**Task directions**
Records appear below. Give all of them again, exactly.

Dataset excerpts
+++

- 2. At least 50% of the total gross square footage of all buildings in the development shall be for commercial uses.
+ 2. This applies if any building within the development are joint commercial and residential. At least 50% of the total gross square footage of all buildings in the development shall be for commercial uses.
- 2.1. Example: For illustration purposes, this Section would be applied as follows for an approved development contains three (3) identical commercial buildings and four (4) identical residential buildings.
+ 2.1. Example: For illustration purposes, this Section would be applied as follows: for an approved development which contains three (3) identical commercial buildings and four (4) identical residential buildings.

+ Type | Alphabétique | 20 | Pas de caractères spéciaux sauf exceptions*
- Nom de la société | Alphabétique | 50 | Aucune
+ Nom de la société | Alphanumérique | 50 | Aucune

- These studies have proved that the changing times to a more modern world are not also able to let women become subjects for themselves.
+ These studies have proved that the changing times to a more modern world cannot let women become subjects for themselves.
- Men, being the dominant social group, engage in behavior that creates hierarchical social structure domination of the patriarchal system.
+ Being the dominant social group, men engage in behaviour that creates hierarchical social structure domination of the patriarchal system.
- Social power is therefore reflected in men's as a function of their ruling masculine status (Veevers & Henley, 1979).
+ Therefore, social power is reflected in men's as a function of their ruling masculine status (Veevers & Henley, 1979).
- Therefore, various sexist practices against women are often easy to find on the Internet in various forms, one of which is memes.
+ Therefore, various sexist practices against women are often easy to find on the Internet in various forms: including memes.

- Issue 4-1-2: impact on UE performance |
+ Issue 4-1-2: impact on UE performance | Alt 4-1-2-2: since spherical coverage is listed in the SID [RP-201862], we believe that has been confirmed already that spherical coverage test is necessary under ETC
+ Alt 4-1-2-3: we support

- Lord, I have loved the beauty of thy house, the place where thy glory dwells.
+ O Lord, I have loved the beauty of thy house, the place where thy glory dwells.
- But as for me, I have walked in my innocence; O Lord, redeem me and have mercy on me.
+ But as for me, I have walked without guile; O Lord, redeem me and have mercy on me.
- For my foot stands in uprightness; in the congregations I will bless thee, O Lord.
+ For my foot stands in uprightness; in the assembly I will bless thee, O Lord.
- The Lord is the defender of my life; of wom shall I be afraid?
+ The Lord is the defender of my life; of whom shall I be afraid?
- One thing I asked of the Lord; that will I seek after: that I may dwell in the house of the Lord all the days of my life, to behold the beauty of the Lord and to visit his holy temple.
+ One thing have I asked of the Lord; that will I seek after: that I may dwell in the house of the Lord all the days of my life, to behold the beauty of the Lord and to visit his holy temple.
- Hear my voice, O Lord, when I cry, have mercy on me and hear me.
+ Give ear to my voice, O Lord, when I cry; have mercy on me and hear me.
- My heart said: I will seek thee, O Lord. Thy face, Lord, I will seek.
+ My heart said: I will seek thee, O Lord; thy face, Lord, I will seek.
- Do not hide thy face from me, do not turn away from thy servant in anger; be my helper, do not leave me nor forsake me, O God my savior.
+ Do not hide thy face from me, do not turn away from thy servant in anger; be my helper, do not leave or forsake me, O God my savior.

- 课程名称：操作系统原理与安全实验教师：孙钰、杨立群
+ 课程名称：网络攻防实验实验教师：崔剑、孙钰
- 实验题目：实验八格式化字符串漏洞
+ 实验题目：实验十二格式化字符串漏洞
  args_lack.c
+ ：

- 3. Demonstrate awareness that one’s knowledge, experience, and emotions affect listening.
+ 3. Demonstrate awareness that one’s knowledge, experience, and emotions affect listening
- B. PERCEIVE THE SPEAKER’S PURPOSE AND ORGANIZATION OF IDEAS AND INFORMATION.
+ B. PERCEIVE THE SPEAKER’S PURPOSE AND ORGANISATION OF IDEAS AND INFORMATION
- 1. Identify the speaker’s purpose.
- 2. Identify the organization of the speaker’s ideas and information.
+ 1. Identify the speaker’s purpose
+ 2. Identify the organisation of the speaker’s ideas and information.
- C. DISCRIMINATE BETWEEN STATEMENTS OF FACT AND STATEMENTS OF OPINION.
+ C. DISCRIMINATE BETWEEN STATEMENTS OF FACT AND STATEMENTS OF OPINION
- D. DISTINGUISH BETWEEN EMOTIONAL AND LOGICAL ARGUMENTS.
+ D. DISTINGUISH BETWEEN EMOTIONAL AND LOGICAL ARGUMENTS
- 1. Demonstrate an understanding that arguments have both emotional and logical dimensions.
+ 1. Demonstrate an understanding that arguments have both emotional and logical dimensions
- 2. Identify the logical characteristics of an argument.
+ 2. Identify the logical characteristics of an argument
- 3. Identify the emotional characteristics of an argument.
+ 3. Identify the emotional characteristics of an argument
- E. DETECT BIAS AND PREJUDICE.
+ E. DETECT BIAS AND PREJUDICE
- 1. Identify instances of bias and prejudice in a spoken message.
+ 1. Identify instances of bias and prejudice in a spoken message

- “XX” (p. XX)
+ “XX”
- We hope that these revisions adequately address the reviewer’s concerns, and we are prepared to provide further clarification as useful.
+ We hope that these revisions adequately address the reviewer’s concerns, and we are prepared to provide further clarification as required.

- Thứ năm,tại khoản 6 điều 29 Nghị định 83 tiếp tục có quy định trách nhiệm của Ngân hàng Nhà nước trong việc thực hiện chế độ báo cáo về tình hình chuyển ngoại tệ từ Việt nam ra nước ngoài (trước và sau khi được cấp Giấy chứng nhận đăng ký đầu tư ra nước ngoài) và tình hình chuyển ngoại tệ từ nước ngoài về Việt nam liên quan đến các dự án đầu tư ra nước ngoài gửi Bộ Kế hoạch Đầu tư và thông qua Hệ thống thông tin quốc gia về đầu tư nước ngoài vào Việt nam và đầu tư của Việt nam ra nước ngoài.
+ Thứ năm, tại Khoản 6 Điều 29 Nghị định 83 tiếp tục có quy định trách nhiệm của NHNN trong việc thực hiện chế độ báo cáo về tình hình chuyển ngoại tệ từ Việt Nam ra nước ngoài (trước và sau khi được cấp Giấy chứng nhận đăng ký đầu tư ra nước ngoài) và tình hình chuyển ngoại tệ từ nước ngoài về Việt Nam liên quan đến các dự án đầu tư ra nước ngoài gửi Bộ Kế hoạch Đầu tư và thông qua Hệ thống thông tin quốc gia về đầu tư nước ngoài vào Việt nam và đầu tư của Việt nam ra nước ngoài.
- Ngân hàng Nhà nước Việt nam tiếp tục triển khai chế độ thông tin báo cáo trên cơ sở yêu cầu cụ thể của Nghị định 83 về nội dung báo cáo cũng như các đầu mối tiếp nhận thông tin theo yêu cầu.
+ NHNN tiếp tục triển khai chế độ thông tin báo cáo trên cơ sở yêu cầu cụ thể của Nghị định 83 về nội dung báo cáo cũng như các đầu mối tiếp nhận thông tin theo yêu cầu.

+++

**The completed task**
- 2. At least 50% of the total gross square footage of all buildings in the development shall be for commercial uses.
+ 2. This applies if any building within the development are joint commercial and residential. At least 50% of the total gross square footage of all buildings in the development shall be for commercial uses.
- 2.1. Example: For illustration purposes, this Section would be applied as follows for an approved development contains three (3) identical commercial buildings and four (4) identical residential buildings.
+ 2.1. Example: For illustration purposes, this Section would be applied as follows: for an approved development which contains three (3) identical commercial buildings and four (4) identical residential buildings.

+ Type | Alphabétique | 20 | Pas de caractères spéciaux sauf exceptions*
- Nom de la société | Alphabétique | 50 | Aucune
+ Nom de la société | Alphanumérique | 50 | Aucune

- These studies have proved that the changing times to a more modern world are not also able to let women become subjects for themselves.
+ These studies have proved that the changing times to a more modern world cannot let women become subjects for themselves.
- Men, being the dominant social group, engage in behavior that creates hierarchical social structure domination of the patriarchal system.
+ Being the dominant social group, men engage in behaviour that creates hierarchical social structure domination of the patriarchal system.
- Social power is therefore reflected in men's as a function of their ruling masculine status (Veevers & Henley, 1979).
+ Therefore, social power is reflected in men's as a function of their ruling masculine status (Veevers & Henley, 1979).
- Therefore, various sexist practices against women are often easy to find on the Internet in various forms, one of which is memes.
+ Therefore, various sexist practices against women are often easy to find on the Internet in various forms: including memes.

- Issue 4-1-2: impact on UE performance |
+ Issue 4-1-2: impact on UE performance | Alt 4-1-2-2: since spherical coverage is listed in the SID [RP-201862], we believe that has been confirmed already that spherical coverage test is necessary under ETC
+ Alt 4-1-2-3: we support

- Lord, I have loved the beauty of thy house, the place where thy glory dwells.
+ O Lord, I have loved the beauty of thy house, the place where thy glory dwells.
- But as for me, I have walked in my innocence; O Lord, redeem me and have mercy on me.
+ But as for me, I have walked without guile; O Lord, redeem me and have mercy on me.
- For my foot stands in uprightness; in the congregations I will bless thee, O Lord.
+ For my foot stands in uprightness; in the assembly I will bless thee, O Lord.
- The Lord is the defender of my life; of wom shall I be afraid?
+ The Lord is the defender of my life; of whom shall I be afraid?
- One thing I asked of the Lord; that will I seek after: that I may dwell in the house of the Lord all the days of my life, to behold the beauty of the Lord and to visit his holy temple.
+ One thing have I asked of the Lord; that will I seek after: that I may dwell in the house of the Lord all the days of my life, to behold the beauty of the Lord and to visit his holy temple.
- Hear my voice, O Lord, when I cry, have mercy on me and hear me.
+ Give ear to my voice, O Lord, when I cry; have mercy on me and hear me.
- My heart said: I will seek thee, O Lord. Thy face, Lord, I will seek.
+ My heart said: I will seek thee, O Lord; thy face, Lord, I will seek.
- Do not hide thy face from me, do not turn away from thy servant in anger; be my helper, do not leave me nor forsake me, O God my savior.
+ Do not hide thy face from me, do not turn away from thy servant in anger; be my helper, do not leave or forsake me, O God my savior.

- 课程名称：操作系统原理与安全实验教师：孙钰、杨立群
+ 课程名称：网络攻防实验实验教师：崔剑、孙钰
- 实验题目：实验八格式化字符串漏洞
+ 实验题目：实验十二格式化字符串漏洞
  args_lack.c
+ ：

- 3. Demonstrate awareness that one’s knowledge, experience, and emotions affect listening.
+ 3. Demonstrate awareness that one’s knowledge, experience, and emotions affect listening
- B. PERCEIVE THE SPEAKER’S PURPOSE AND ORGANIZATION OF IDEAS AND INFORMATION.
+ B. PERCEIVE THE SPEAKER’S PURPOSE AND ORGANISATION OF IDEAS AND INFORMATION
- 1. Identify the speaker’s purpose.
- 2. Identify the organization of the speaker’s ideas and information.
+ 1. Identify the speaker’s purpose
+ 2. Identify the organisation of the speaker’s ideas and information.
- C. DISCRIMINATE BETWEEN STATEMENTS OF FACT AND STATEMENTS OF OPINION.
+ C. DISCRIMINATE BETWEEN STATEMENTS OF FACT AND STATEMENTS OF OPINION
- D. DISTINGUISH BETWEEN EMOTIONAL AND LOGICAL ARGUMENTS.
+ D. DISTINGUISH BETWEEN EMOTIONAL AND LOGICAL ARGUMENTS
- 1. Demonstrate an understanding that arguments have both emotional and logical dimensions.
+ 1. Demonstrate an understanding that arguments have both emotional and logical dimensions
- 2. Identify the logical characteristics of an argument.
+ 2. Identify the logical characteristics of an argument
- 3. Identify the emotional characteristics of an argument.
+ 3. Identify the emotional characteristics of an argument
- E. DETECT BIAS AND PREJUDICE.
+ E. DETECT BIAS AND PREJUDICE
- 1. Identify instances of bias and prejudice in a spoken message.
+ 1. Identify instances of bias and prejudice in a spoken message

- “XX” (p. XX)
+ “XX”
- We hope that these revisions adequately address the reviewer’s concerns, and we are prepared to provide further clarification as useful.
+ We hope that these revisions adequately address the reviewer’s concerns, and we are prepared to provide further clarification as required.

- Thứ năm,tại khoản 6 điều 29 Nghị định 83 tiếp tục có quy định trách nhiệm của Ngân hàng Nhà nước trong việc thực hiện chế độ báo cáo về tình hình chuyển ngoại tệ từ Việt nam ra nước ngoài (trước và sau khi được cấp Giấy chứng nhận đăng ký đầu tư ra nước ngoài) và tình hình chuyển ngoại tệ từ nước ngoài về Việt nam liên quan đến các dự án đầu tư ra nước ngoài gửi Bộ Kế hoạch Đầu tư và thông qua Hệ thống thông tin quốc gia về đầu tư nước ngoài vào Việt nam và đầu tư của Việt nam ra nước ngoài.
+ Thứ năm, tại Khoản 6 Điều 29 Nghị định 83 tiếp tục có quy định trách nhiệm của NHNN trong việc thực hiện chế độ báo cáo về tình hình chuyển ngoại tệ từ Việt Nam ra nước ngoài (trước và sau khi được cấp Giấy chứng nhận đăng ký đầu tư ra nước ngoài) và tình hình chuyển ngoại tệ từ nước ngoài về Việt Nam liên quan đến các dự án đầu tư ra nước ngoài gửi Bộ Kế hoạch Đầu tư và thông qua Hệ thống thông tin quốc gia về đầu tư nước ngoài vào Việt nam và đầu tư của Việt nam ra nước ngoài.
- Ngân hàng Nhà nước Việt nam tiếp tục triển khai chế độ thông tin báo cáo trên cơ sở yêu cầu cụ thể của Nghị định 83 về nội dung báo cáo cũng như các đầu mối tiếp nhận thông tin theo yêu cầu.
+ NHNN tiếp tục triển khai chế độ thông tin báo cáo trên cơ sở yêu cầu cụ thể của Nghị định 83 về nội dung báo cáo cũng như các đầu mối tiếp nhận thông tin theo yêu cầu.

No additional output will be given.